Jeremy Black, the Professor of History at the University of Exeter, ought to be a National Treasure, but instead is hardly known outside a few cognoscenti of history-writing. A Stakhanovite who has just published his 85th book, he deserves far more public recognition. The sheer quality of his output, especially in the field of 18th-century studies, ought to have marked him out as one of our great historians, yet he is curiously neglected, possibly because of his quiet Toryism, innate modesty and horror of providing TV-friendly soundbites.

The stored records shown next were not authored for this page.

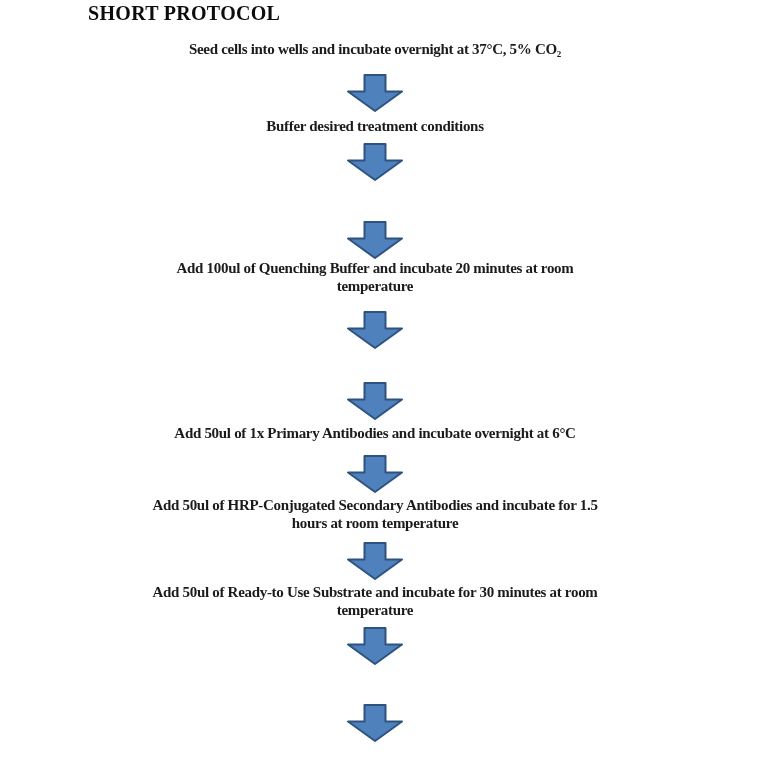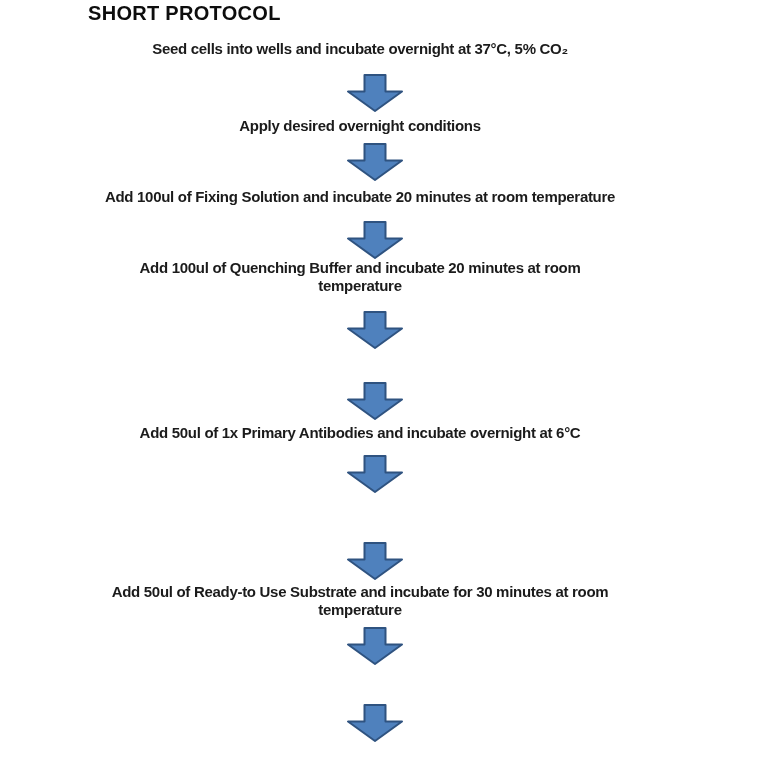"SHORT PROTOCOL" .canvas { font-family: none -> Liberation Serif, serif }
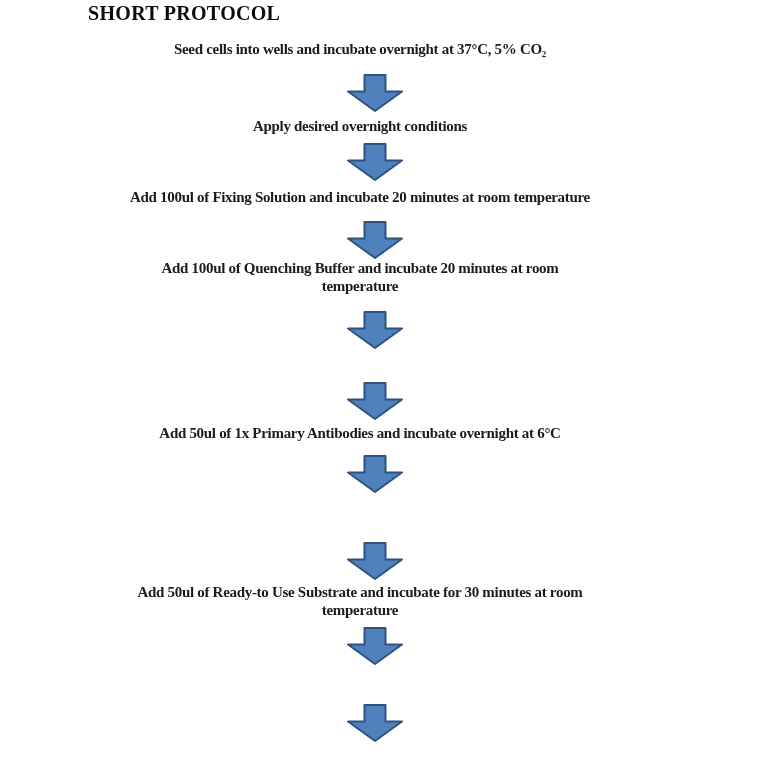"Seed cells into wells and" .step { left: 57px -> 72px }
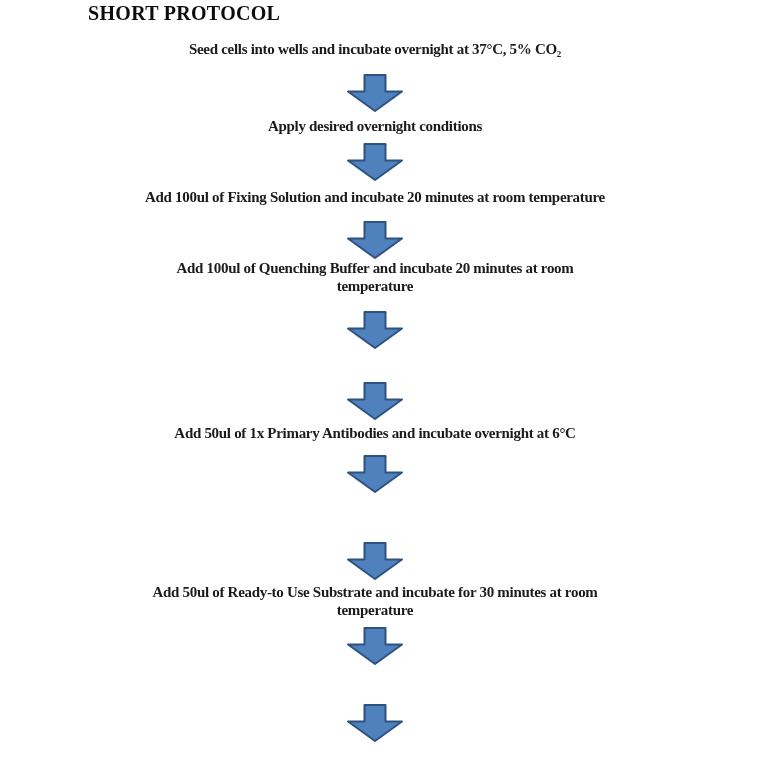"Apply desired overnight conditions" div.step { text: Apply desired overnight -> Buffer desired treatment }
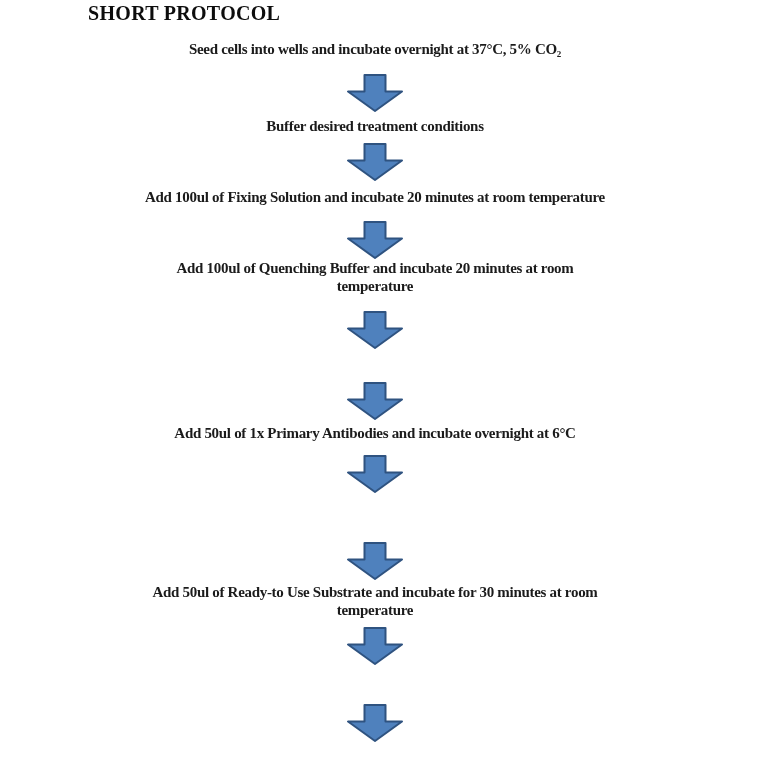"Add 100ul of Fixing Solution" div.step { html: <div>Add 100ul of Fixing Solution and incubate 20 minutes at room temperature</div> -> none }
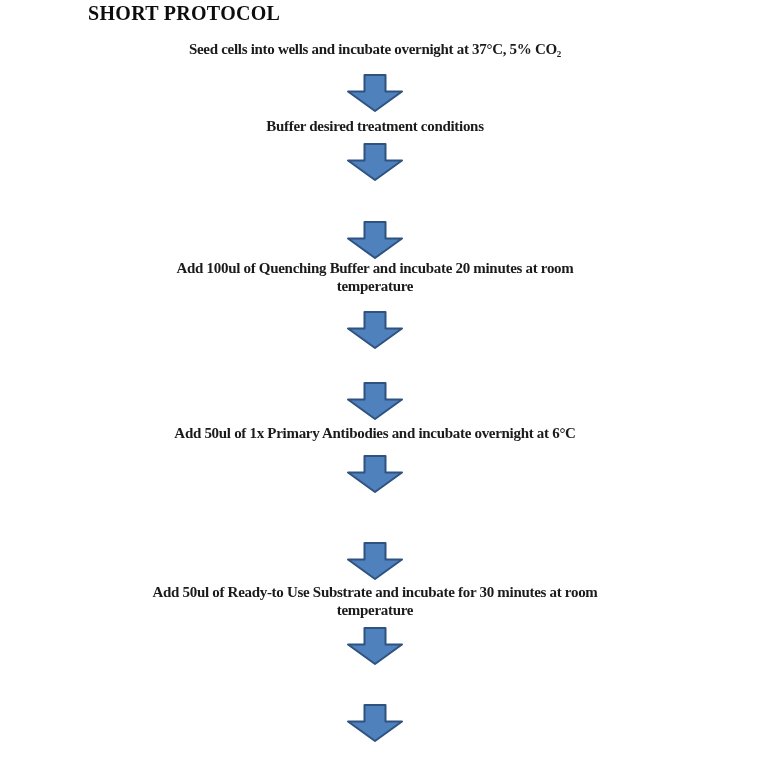"Add 50ul of HRP-Conjugated Secondary" div.step { html: none -> <div>Add 50ul of HRP-Conjugated Secondary Antibodies and incubate for 1.5 hours at room temperature</div> }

Black is a natural didact, a word hardly ever used except pejoratively nowadays, but a noble calling nonetheless. He wants us to share his enthusiasms. He writes non-Marxist history with emphasis on narrative, readability and trying to understand the great actors of the past in their own terms and contexts, rather than in ours. He rebels against the tyranny of the contemporary, whereby our mores are assumed, simply through chronology, to be superior to those of earlier times.
In refreshing contrast to the increasing specialisation of British history-writing - featuring micro-theses in subjects with ever-smaller time-frames and geographical scope - Black is equally at ease with post-1500 military history, 18th-century UK and European history, international relations, cartographic history and newspaper history. He can also do pointilliste monographs when required, as The Collapse of the Anglo-French Alliance 1727-31 [1987] proves. Black's sense of humour might count against him in some po-faced history circles. The Politics of James Bond [2000] might indicate a lightheartedness not considered appropriate in a profession that all too often takes itself extremely seriously.